After two weeks of roaming around Discovery Ridge — a community near a large natural park along the Elbow River — a mother black bear and her cub were caught in a trap by Alberta Fish and Wildlife.
Fish and Wildlife officers closed some pathways in Griffith Woods Park and set up bear traps on Monday evening. The mom and cub were caught in the traps on Wednesday morning.
"Fish and Wildlife officers immobilized and ear tagged the bears and will relocate them to a remote and safer location," said a statement by Fish and Wildlife.
Security cameras caught the bears ambling down resident Lisa Swanson's driveway two nights in a row.
On Sunday around 2:30 a.m., it was both the mom and her cub. The next night, around 11:30 p.m., the cub was on its own.
"These bears, they're really loving the garbage and the compost. So if we don't put that away and don't lock it in our garage for a couple of weeks, we've given them a source of food. So they're not leaving this time."
She says she's used to having all kinds of wildlife surrounding her home, but they usually pass through on their own.
WATCH | A mother bear and her cub were seen on a driveway in Discovery Ridge:
In the past week, Swanson says, they became mischievous — knocking over garbage bins and "wreaking havoc."
Mehar Park and his brother Aarya live down the street from Swanson.
"We heard them last night. They were near the neighbour's house, knocking down the bins, eating the garbage, probably," said Mehar.

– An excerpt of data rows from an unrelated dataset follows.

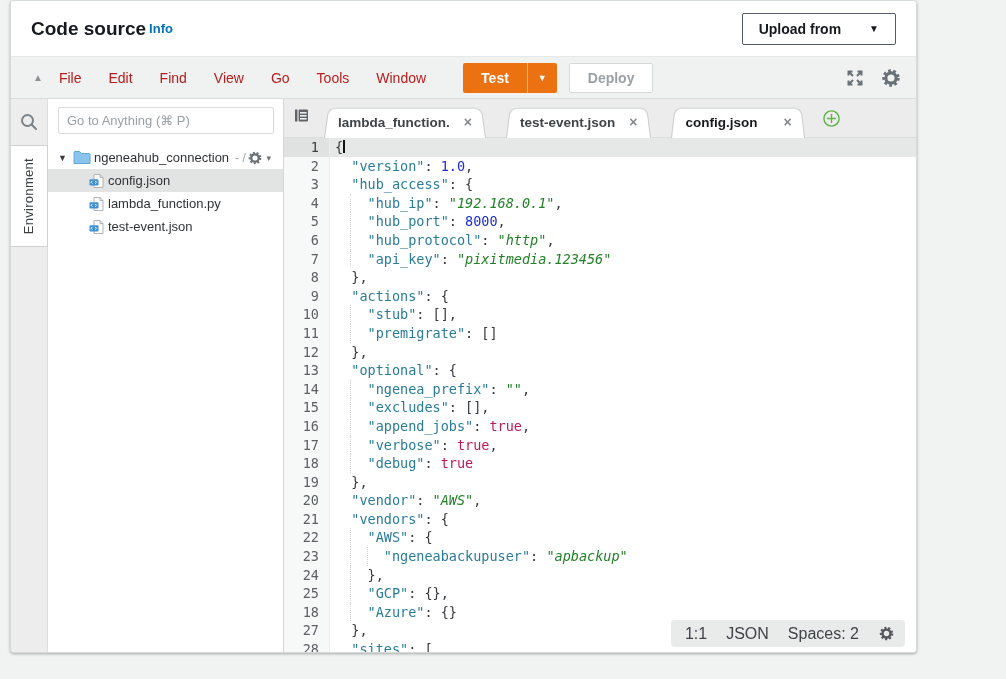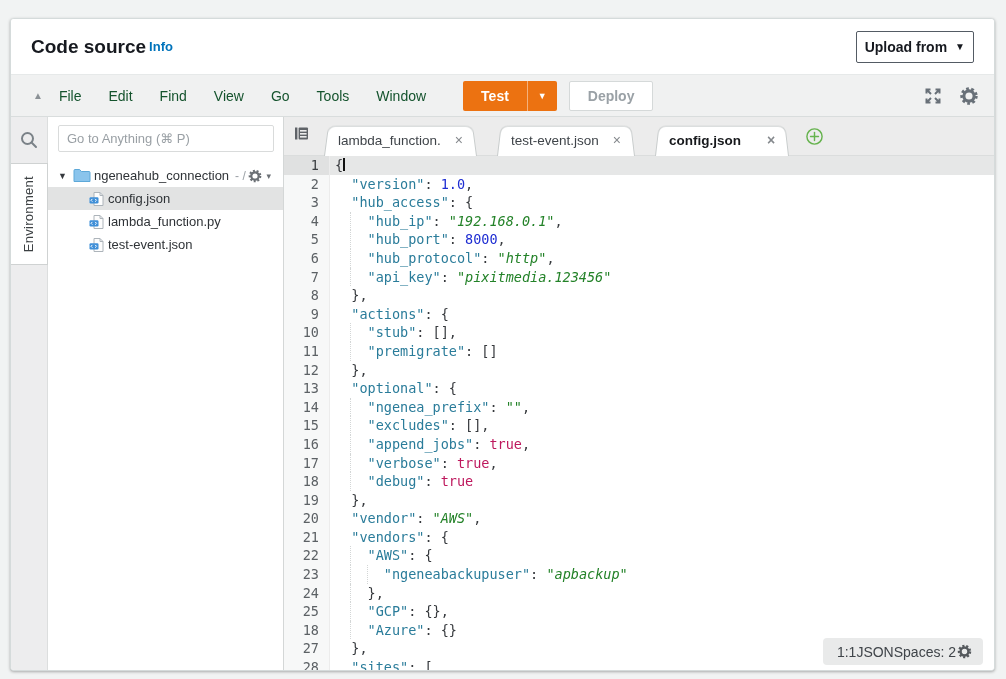"Code source" .card { top: 18px -> 0; width: 985px -> 907px }
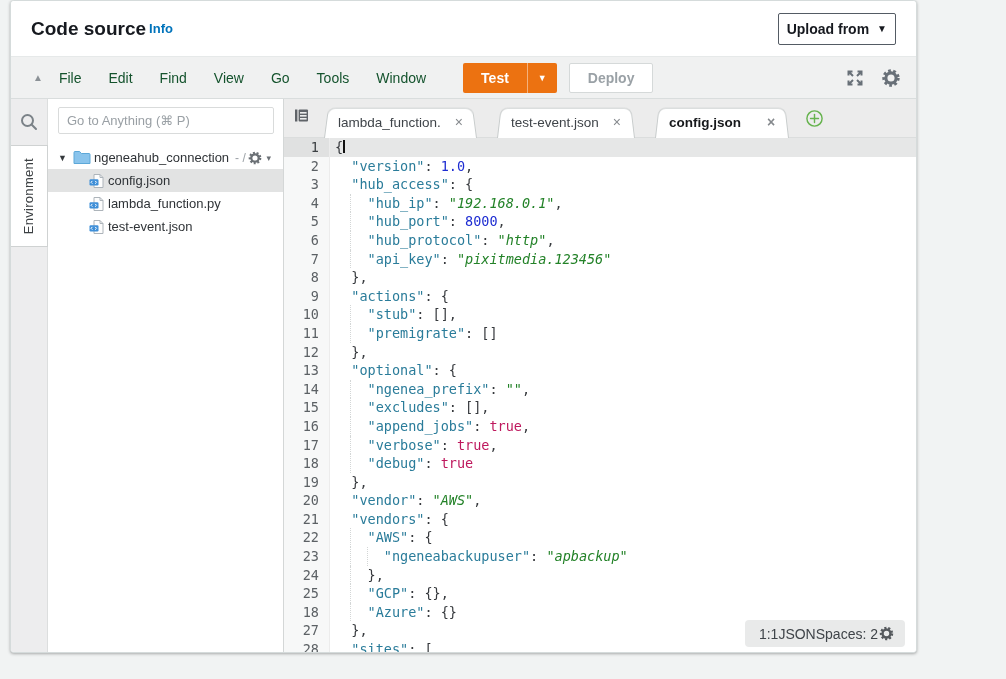"Upload from" .btn-upload { gap: 8px -> 28px; padding: 0 8px -> 0 16px }
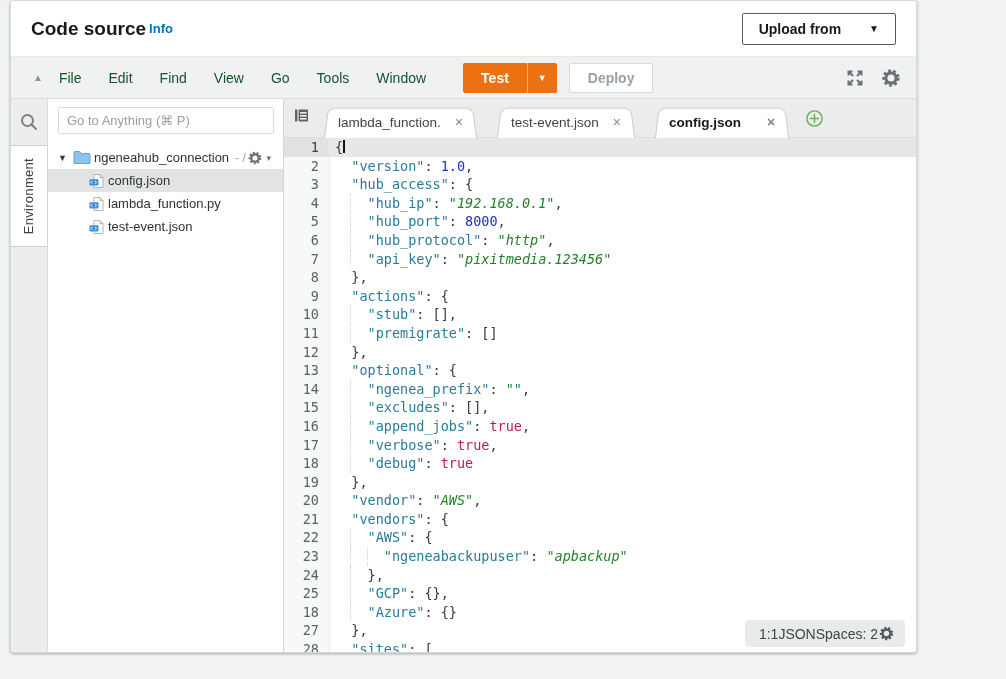"File" .menu-item { color: #14532d -> #b91c1c }
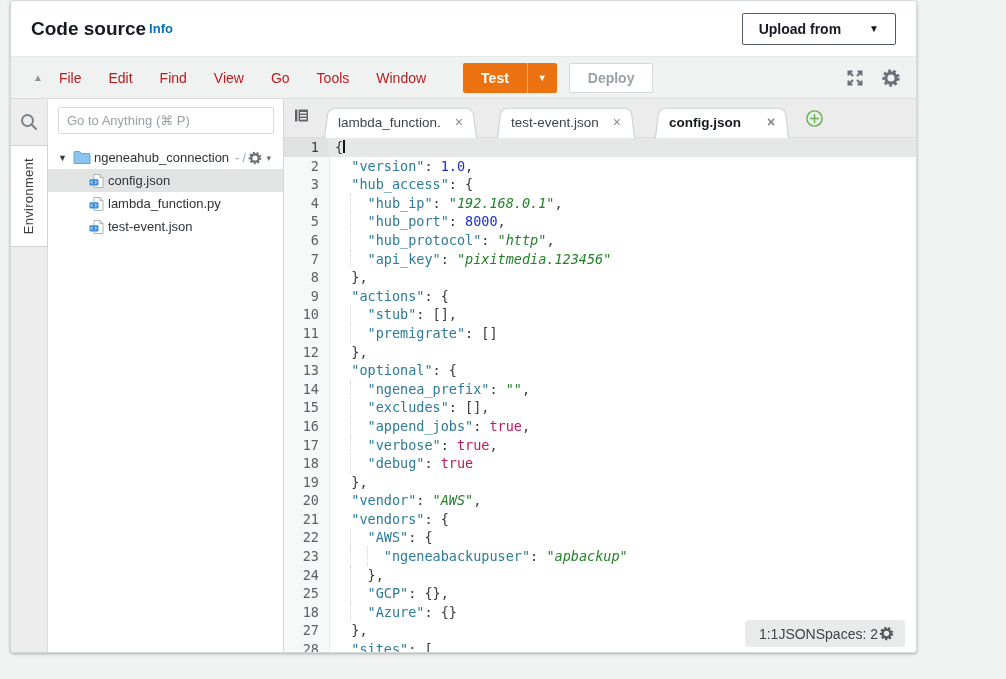"lambda_function." .tab { font-weight: none -> bold }
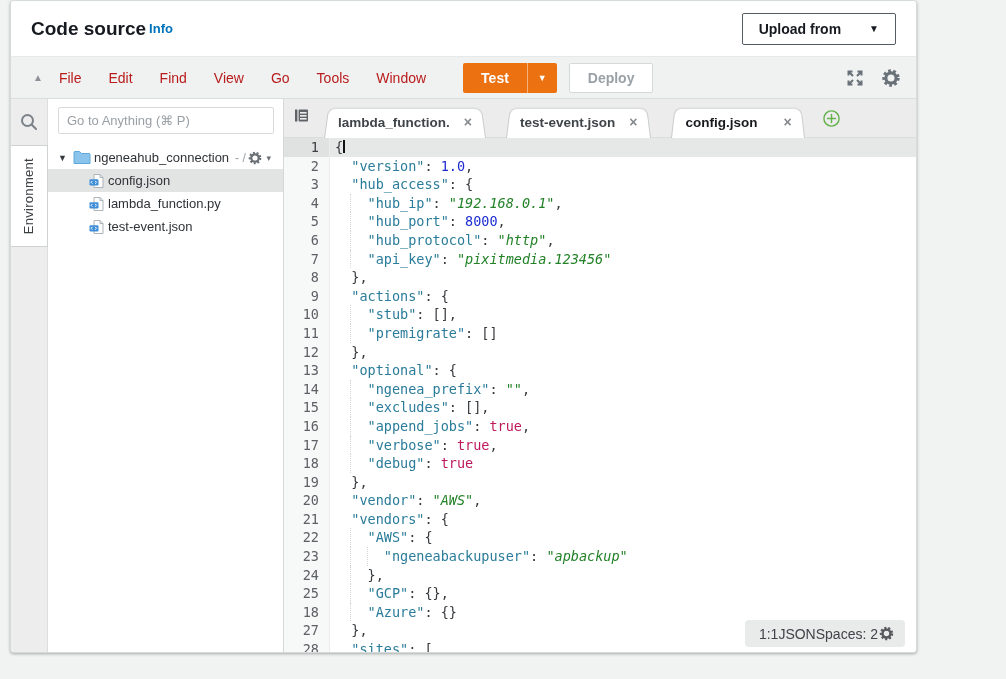"1:1" .status-pill { font-size: 14px -> 16px; gap: none -> 19px }
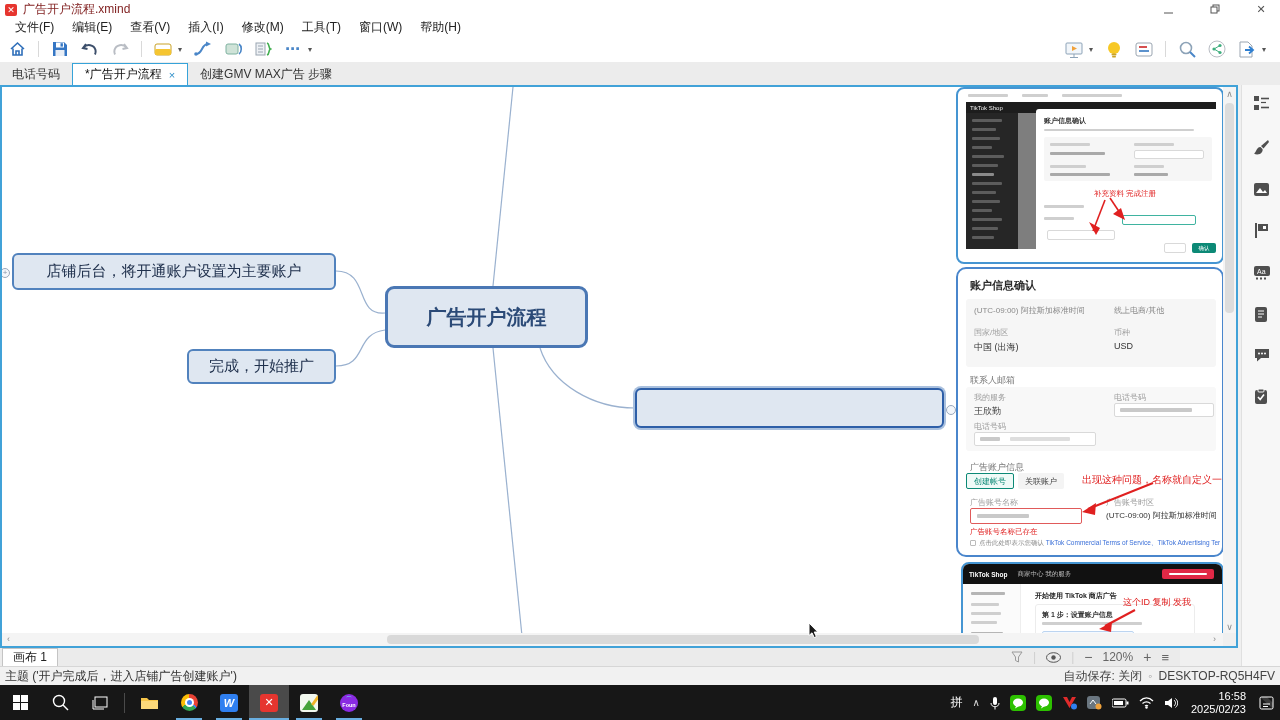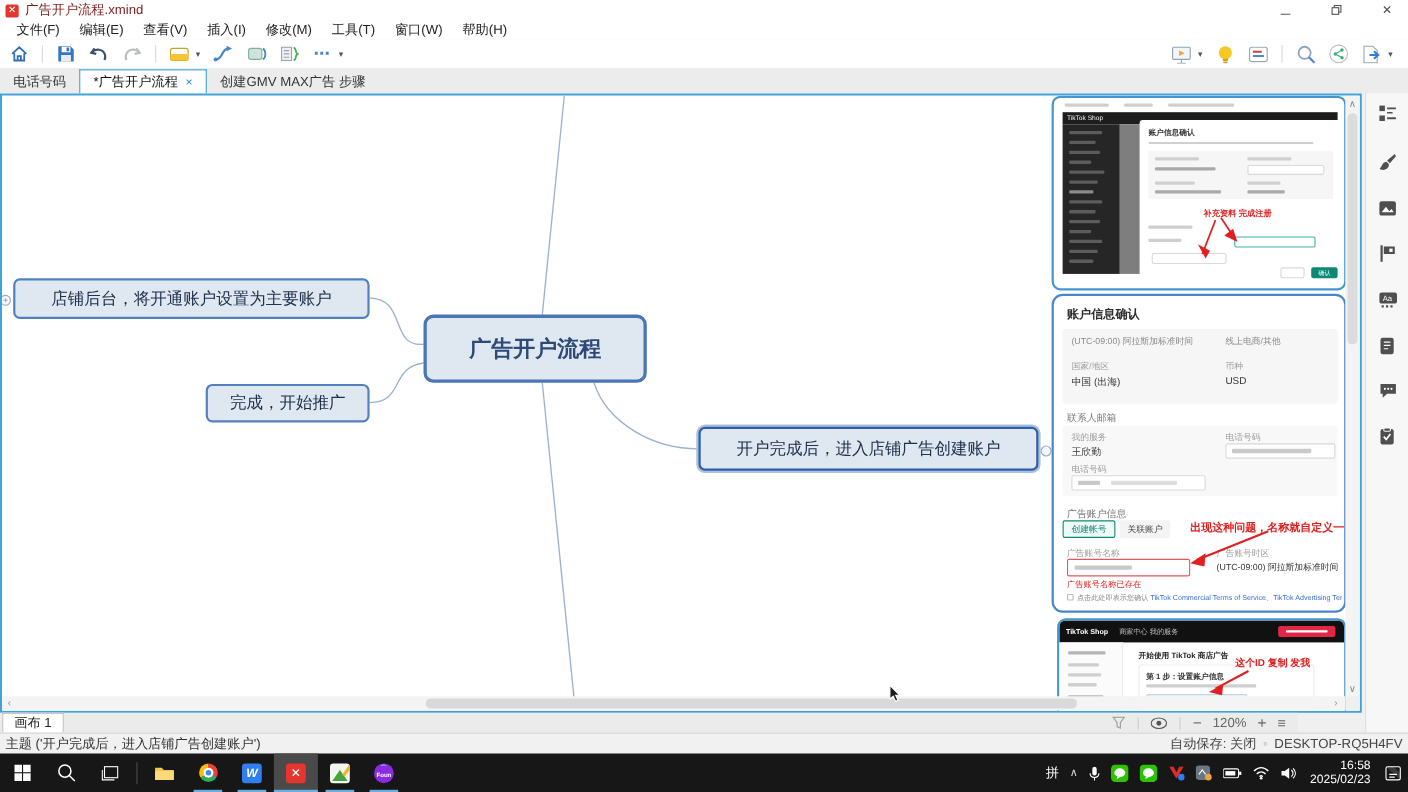"补充资料 完成注册" .red { font-weight: bold -> normal }
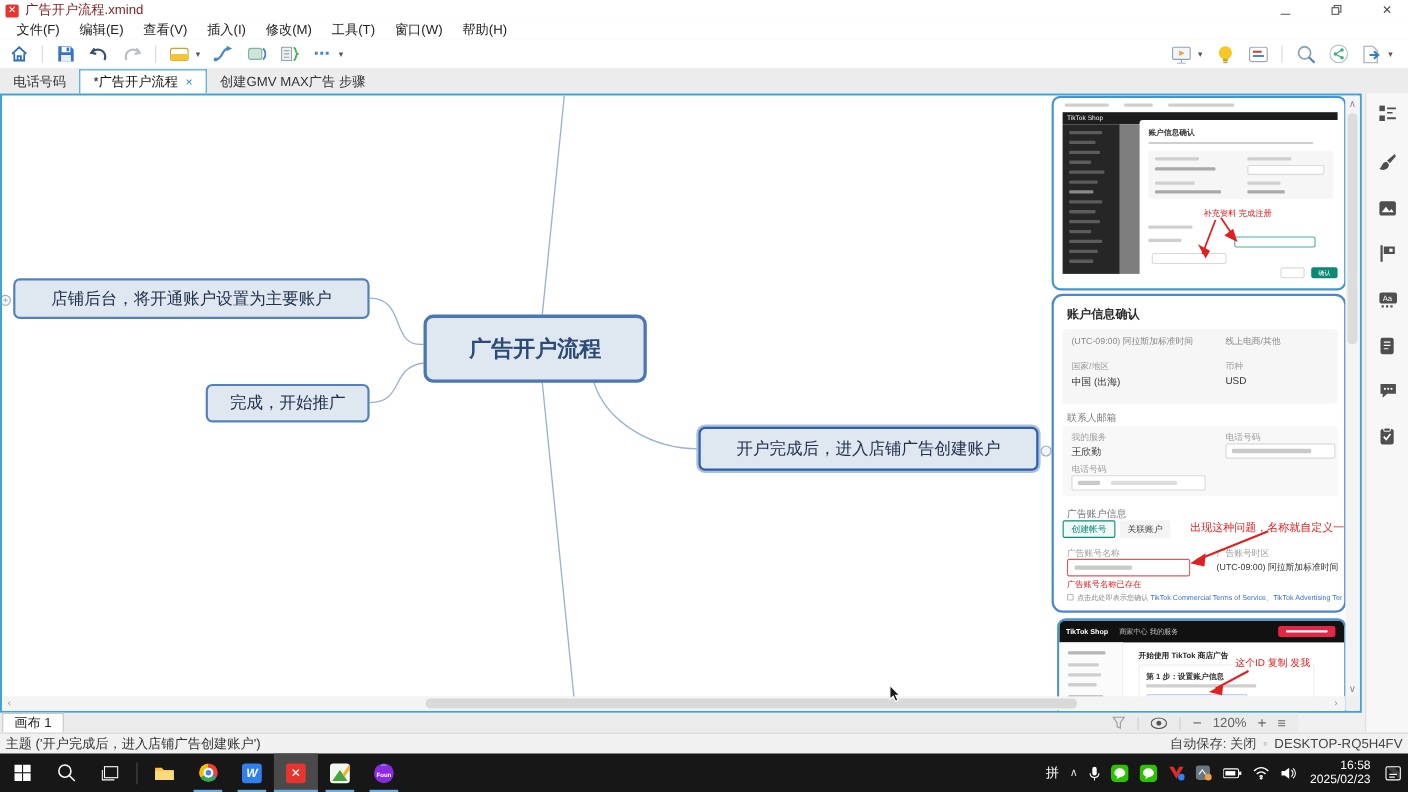"开户完成后，进入店铺广告创建账户" span { html: <span>开户完成后，进入店铺广告创建账户</span> -> none }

Keep garbage secured, urges Fish and Wildlife
Sgt. Scott Kallweit with Fish and Wildlife says it's important to keep garbage, compost and recycling bins inside a secured structure — especially in communities like Discovery Ridge, which have lots of green space throughout the neighbourhood.
"The most obvious one would be inside a garage and keeping those secured inside until the morning of pickup," said Kallweit.
According to a statement from Alberta Fish and Wildlife, this incident is an important reminder that even in urban areas like Calgary, wildlife can travel through natural areas in the city — especially during this time of year, when bears are preparing for hibernation.
"Bears coming into residential areas to feed on unnatural food sources is a public safety risk because they are easily habituated and may defend the food source," said the statement.
Kallweit also urges people to remove any other possible attractants, such as pet food and fruit that has fallen from trees.
Swanson says all residents have the best intention and want bears out of the community, but some don't want to keep their smelly bins in their garages. It's created some controversy in the community.
"We need to be personally responsible to put our bins away," said Swanson.
Increase in bear-related calls
Kallweit says the agency has received an increased number of bear-related calls compared with previous years.
Between May 1 to Sept. 13, approximately 38 calls were made to the district. That's compared with 10 calls in 2022, over the same time period.
Of the 38 calls this year, 23 were made in the first two weeks of September.
"Those could be sort of an amalgamation of a whole bunch of different reported sightings of the same bear moving throughout the city," he said.
Kallweit says bears have been sighted throughout the city, in communities including Sierra Hills, Oakridge Estates and Woodbine, and in areas near the Glenmore Reservoir and Fish Creek Provincial Park.